EXERCISE INSTRUCTIONS →
How many lines below hold "none"? Answer with only the number.

DATA SUPPLIED →
══════

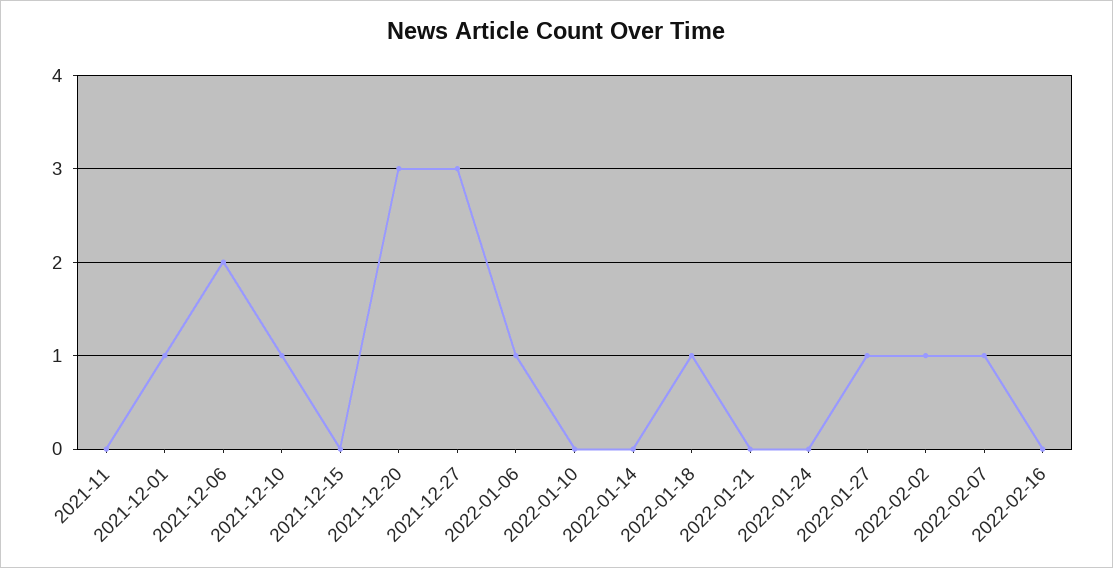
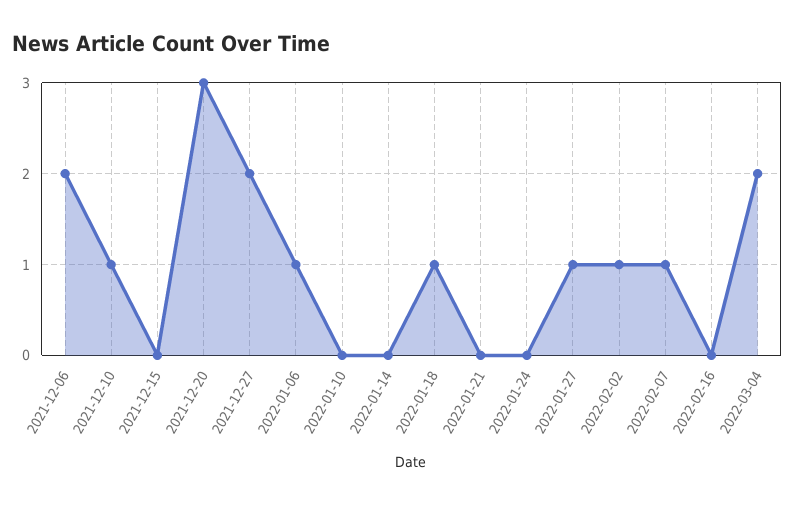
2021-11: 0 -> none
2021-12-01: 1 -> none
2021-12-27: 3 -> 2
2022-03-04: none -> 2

══════

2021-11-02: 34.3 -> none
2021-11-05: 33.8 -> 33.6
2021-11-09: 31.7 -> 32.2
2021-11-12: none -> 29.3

══════

ANSWER SPACE →
5